Which leads me to wonder about the wisdom of the move to abandon the title sermon in favour of reflections and meditations. On first glance this move seems more invitational. A sermon is meant to be an announcement delivered by a breathless messenger who has important life changing news to share. Reflections and meditations suggest something less urgent, calmer. In avoiding the stereotypically negative reaction to a sermon these alternatives may change the congregation's expectation of the moment when the Word is proclaimed. Of course, just as the preacher may preach a bad sermon so a reflector or meditator may well offer a good reflection or meditation. In the end, it is not what it is called but what is delivered that matters. Nonetheless, I fear that this shift in name will lead congregations to forget the purpose of preaching - namely, that it is intended to be a daring proclamation. In response to bad memories of preaching in the past I suggest not abandoning the sermon but surprising the church with sermons that delight and engage with a Word that is unusual, unexpected and inviting - the good news in Jesus Christ.

4/4/18

thoughts on the domestication of easter

Easter focusses the mind of the church and its pastors. One of the gifts of the Christian Year is its seven Sundays to celebrate and to explore the vast implications of the Crucifixion and Resurrection of Jesus Christ. Yet most around us think of Easter as a single celebratory Sunday. It means that it is crucial for Easter Sunday preachers and presiders to focus the mind of the congregation on the gospel and its implications for the church and for the world in which it serves. This is no easy task given the commodification and domestication of Easter weekend. The church's proclamation is overwhelmed in my part of the world by bunnies and chocolate eggs. The clerks and tellers greet their customers with a cheery "Happy Easter" comfortably assured that it has little to do with proclaiming their shared faith in the Saviour of the world.

4/2/18

memory is at the heart of identity

I recently had the privilege of providing the Foreword for “Times and Tides: BC Conference – An Overview 1970-2017”. Edited by Jim Taylor, the book tells the story of the United Church in British Columbia over the past five decades. It will be available at the Conference's upcoming General Meeting in Penticton and then from BC Conference. Here is the Foreword ...

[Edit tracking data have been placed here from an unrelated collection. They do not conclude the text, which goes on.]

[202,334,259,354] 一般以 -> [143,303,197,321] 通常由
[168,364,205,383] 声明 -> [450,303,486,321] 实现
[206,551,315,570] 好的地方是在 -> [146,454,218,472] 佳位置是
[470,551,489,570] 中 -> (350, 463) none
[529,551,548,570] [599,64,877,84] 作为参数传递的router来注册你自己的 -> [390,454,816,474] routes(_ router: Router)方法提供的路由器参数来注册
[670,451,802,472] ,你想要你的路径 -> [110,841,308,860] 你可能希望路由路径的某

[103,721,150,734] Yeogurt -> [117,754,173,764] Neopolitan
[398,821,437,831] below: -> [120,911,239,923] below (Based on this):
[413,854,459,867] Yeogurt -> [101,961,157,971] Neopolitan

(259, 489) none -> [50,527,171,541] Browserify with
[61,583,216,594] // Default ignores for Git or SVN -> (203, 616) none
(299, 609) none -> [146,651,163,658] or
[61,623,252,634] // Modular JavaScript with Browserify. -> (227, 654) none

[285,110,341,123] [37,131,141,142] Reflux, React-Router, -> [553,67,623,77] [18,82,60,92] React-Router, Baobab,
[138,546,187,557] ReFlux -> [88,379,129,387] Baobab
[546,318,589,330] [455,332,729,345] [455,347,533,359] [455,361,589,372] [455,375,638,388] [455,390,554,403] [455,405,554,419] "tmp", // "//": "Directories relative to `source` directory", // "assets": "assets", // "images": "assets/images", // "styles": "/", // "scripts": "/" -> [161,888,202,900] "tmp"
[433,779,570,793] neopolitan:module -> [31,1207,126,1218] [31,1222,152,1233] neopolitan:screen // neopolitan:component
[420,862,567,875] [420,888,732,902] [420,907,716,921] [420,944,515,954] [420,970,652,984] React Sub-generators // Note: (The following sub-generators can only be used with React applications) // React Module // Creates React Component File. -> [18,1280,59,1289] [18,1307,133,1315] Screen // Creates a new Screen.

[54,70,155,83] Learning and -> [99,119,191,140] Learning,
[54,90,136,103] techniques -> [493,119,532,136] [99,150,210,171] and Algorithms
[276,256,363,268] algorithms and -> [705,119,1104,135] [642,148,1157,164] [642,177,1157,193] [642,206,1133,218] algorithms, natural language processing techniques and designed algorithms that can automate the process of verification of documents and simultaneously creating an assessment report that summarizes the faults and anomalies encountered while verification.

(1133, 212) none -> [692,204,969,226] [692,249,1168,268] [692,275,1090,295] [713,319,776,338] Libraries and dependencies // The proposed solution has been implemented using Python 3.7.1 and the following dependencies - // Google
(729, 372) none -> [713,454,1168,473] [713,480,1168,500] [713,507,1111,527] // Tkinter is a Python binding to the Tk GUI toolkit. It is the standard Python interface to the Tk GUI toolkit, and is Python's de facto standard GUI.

It was 1970 when I became a Candidate for Ministry in BC Conference. I was a child of the 1950’s when for a time the United Church was building a new church somewhere in Canada every week. Those boom years made way to the rapid cultural changes of the 1960’s. In the five decades since then the mainline church has been in a season of decrease. Numbers have declined, buildings have closed, influence has waned. This has required and called out leadership – clergy and lay – that keeps the faith while the cultural tide is waning. In such a period the church learns again that “faith is the assurance of things hoped for, the conviction of things not seen” (Hebrews 11:1). It is one thing to tell the story of a young and growing church. It is another to recount an era when that church is confronted with diminished numbers and resources.